Economic Booms Are Not about Economic Prosperity
We believe that an economic boom is not about economic prosperity and wealth generation, but rather is the mechanism that leads to consumption unbacked by the production of real wealth, or unproductive consumption. These activities emerge because of the diversion of real resources from wealth generating activities, thereby weakening the process of wealth generation.
If the diversion of resources comes because of this diversion, an economic bust emerges. According to Mises:
The boom squanders through malinvestment scarce factors of production…. Its alleged blessings are paid for by impoverishment. The depression, on the other hand, is the way back to a state of affairs in which all factors of production are employed for the best possible satisfaction of the most urgent needs of the consumers.
Therefore, the key then is to identify the mechanism that gives rise to the diversion of real resources from wealth generators to non–wealth generators.
Central Bank Policies Are the Key Factor behind Boom-Bust Cycles
A persistent diversion of real resources from productive to unproductive activities is triggered by loose central bank monetary policies. (The increase in money supply on account of loose policy brings about the exchange of nothing for something).
Whenever the central bank loosens its stance, it does not generate economic prosperity but economic impoverishment of wealth producers, and whenever the central bank tightens its stance, the diversion of real resources toward various unproductive activities is curtailed. This then leads to their demise, or what is called to an economic bust.
Since most economic data is measured in monetary terms, a loose monetary stance obviously manifests itself through the increase in the yearly growth rate of economic data. The reversal of the monetary stance results in the decline in the data growth rate. Hence, the increase in the growth rate of money, which leads to a diversion of real resources, also shows itself through the data increases. A decline in the money growth rate, which slows down or arrests the diversion of real resources, manifests through the decline in economic growth numbers.
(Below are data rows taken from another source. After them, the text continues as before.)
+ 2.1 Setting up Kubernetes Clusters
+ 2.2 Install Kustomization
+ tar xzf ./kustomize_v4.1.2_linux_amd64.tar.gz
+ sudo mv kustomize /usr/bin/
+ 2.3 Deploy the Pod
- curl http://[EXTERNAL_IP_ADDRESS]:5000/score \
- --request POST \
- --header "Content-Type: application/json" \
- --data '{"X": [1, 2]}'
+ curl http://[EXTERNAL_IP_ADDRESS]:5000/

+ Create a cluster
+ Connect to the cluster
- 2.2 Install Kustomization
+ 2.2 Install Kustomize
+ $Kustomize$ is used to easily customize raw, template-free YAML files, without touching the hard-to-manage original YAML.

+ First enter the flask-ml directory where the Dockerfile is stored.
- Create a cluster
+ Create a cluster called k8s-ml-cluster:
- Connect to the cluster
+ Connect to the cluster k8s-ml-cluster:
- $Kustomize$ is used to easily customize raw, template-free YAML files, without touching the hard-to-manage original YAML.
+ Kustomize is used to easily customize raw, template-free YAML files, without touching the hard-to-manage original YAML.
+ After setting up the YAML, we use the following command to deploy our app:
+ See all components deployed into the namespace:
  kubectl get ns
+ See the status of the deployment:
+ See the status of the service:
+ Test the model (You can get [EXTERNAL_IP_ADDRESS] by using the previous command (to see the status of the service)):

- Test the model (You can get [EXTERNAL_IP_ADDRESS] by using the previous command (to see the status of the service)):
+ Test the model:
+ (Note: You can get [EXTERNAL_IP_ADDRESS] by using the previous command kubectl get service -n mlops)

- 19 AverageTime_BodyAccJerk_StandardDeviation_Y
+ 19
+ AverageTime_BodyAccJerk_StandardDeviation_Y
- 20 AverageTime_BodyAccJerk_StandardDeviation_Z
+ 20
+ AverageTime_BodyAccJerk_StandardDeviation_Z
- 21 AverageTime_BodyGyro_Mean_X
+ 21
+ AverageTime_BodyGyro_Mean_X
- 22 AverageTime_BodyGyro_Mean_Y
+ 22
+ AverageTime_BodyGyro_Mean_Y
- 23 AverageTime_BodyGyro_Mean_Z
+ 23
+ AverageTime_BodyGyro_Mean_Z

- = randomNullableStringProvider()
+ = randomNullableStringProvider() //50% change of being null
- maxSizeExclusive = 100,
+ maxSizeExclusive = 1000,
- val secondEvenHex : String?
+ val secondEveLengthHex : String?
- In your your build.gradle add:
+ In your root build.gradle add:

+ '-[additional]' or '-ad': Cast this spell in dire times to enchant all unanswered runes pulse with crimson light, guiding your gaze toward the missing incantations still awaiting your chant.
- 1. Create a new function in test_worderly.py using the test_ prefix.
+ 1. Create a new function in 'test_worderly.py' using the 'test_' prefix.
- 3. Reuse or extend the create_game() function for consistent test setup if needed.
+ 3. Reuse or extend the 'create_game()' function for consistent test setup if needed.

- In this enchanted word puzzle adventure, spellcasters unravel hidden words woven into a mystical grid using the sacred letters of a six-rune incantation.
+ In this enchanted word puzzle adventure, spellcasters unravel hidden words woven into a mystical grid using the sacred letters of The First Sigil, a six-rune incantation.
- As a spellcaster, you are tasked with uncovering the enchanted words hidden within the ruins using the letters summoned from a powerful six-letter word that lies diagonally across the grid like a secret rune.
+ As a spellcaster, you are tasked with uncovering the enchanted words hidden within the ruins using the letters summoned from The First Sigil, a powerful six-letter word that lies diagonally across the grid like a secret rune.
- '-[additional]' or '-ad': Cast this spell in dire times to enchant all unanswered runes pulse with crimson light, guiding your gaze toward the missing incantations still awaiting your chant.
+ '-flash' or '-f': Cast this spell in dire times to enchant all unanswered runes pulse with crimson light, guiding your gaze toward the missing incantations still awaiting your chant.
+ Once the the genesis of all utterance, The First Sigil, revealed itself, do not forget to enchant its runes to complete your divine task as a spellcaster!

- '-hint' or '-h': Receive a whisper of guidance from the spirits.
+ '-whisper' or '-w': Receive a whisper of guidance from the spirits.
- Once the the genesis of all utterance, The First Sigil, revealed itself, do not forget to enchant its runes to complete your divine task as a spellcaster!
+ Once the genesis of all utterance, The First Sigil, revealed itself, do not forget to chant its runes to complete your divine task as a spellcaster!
Business cycles are about the diversion of real resources from productive to unproductive activities, set in motion by loose monetary policies of the central bank. Furthermore, it is the ongoing central bank monetary policies that make boom-bust cycles repetitive.
Changes in Technology Have Nothing to Do with Boom-Bust Cycles
Changes in technology can lead to real wealth generation. A better technology generates creation of new wealth and, conversely, a negative technology shock will undermine the process of wealth generation. This has nothing to do, however, with the boom-bust cycles, which are about the diversion of real resources from productive to unproductive activities, set in motion by the loose monetary policies of the central bank.
KP have not introduced a novel way of understanding the phenomenon of the business cycle, but rather a method of curve fitting. By means of calibration, various imaginary models can now be introduced, and if a particular functional form does not fit the data close enough, then the function can be modified. This is an exercise in statistical manipulation rather than identifying the essence of what gives rise to boom-bust cycles.
Conclusion
Changes in technology are important for real wealth generation but have nothing to do with the phenomenon of boom-bust cycles. Mathematical models that supposedly established that technology is the key driving cause of boom-bust cycles do not address the causes as such but rather describe the fluctuations of the data.
There is nothing wrong with data fluctuations, which reflect human conduct, but the source of fluctuations is the result of the persistent tampering by the central bank policies with the economy. This sets in motion recurrent boom-bust cycles and economic impoverishment.